20 years of wine tastings
Author: Mark Pardoe MW
I don’t think there can be a more atmospheric venue in London than our cellars. Deep under No.3 St James’s Street, we share an appreciation of good food, good company and, most importantly, good wine.
I have lost count of the number of wine events I have had the pleasure of hosting. From tutored tastings to plenty of wine dinners for our customers and their friends, each often featured a visiting producer or wine maker.
The birth of our events spaces
My time at these wine tasting events is embedded in the weave of my working life.
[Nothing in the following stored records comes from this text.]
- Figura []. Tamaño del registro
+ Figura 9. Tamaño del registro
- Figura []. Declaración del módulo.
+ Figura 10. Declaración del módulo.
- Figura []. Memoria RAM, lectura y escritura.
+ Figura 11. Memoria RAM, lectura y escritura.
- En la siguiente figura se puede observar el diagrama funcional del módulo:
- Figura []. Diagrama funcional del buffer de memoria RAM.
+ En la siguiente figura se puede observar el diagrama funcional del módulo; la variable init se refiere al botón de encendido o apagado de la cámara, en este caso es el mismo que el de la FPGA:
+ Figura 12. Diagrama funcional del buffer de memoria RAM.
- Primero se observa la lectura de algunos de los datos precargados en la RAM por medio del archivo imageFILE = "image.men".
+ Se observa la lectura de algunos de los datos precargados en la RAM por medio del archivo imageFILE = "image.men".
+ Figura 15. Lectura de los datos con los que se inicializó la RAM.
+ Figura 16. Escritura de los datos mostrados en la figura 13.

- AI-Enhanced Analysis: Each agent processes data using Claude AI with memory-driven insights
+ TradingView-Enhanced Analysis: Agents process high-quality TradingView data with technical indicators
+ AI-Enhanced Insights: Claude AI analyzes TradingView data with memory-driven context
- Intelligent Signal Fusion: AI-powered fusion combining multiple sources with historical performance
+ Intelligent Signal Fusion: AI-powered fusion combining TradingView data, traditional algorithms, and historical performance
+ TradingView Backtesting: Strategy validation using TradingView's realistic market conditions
Yet still, I was surprised to hear that it is now over 20 years since Berry Bros. & Rudd relocated the dusty bottles from under No.3.
This was followed by the refurbishment of what was to become our Napoleon Cellar. The Pickering Cellar, home of our Wine School, followed. I recall the early days being a riot of enthusiasm. Customers had such a good time that often they wouldn’t leave until after midnight and we, dutifully, kept them company.
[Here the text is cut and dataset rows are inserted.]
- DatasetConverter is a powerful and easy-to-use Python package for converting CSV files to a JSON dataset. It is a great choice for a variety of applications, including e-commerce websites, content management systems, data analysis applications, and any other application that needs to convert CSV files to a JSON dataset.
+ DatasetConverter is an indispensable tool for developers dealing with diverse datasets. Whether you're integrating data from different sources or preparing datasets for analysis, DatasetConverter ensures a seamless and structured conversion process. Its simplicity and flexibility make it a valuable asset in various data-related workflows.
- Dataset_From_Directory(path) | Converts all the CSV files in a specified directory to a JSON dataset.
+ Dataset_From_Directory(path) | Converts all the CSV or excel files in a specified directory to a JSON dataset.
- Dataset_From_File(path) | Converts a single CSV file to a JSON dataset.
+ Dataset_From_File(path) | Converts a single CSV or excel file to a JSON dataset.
But sense prevailed. Each year we became more professional, with a more regular programme. Then came a full-time front-of-house brigade and in the kitchen.
And still the customers came, and we opened more dining rooms: first the intimate Nina Campbell-designed Townhouse, then the major construction project to create the Sussex Cellar under 63 Pall Mall, then our General Office Dining and Tasting Room and, most recently, our Kingsman Room.
Today we host an astonishing 1,300 events a year – including both wine and spirits tastings – and welcome 35,000 customers through our doors.
A wine tasting to remember
Perhaps the event most etched in my memory occurred in 2005 in the Pickering Cellar. During a comparative tutored tasting of Bordeaux First Growths, I was forensically analysing a Château Haut-Brion. While not being derogatory, I was perhaps not singing the praises of that particular wine as much as I had with the Château Lafite tasted before it.
Midway through my analysis someone appeared at the back of the room. When I paused before the next wine, he walked through past me to access the Napoleon Cellar. He seemed familiar and we nodded in acknowledgement.
Only later did the pieces fall into place. That had been Prince Robert of Luxembourg, one of the owners of Château Haut-Brion. What had he been doing at the back of my tasting?
It transpired that he had lost the way to the Pickering Cellar where Prince Charles was hosting a charity dinner. Had I caused any offense? Not at all, he told me, when we next met; he had appreciated the accuracy of my tasting and my honesty!
But in that anecdote is encapsulated much of what makes our Events and Education tastings so special: our tradition, our standards, our expertise and our reputation. And, despite that close call, my buzz of anticipation which precedes every occasion remains undimmed.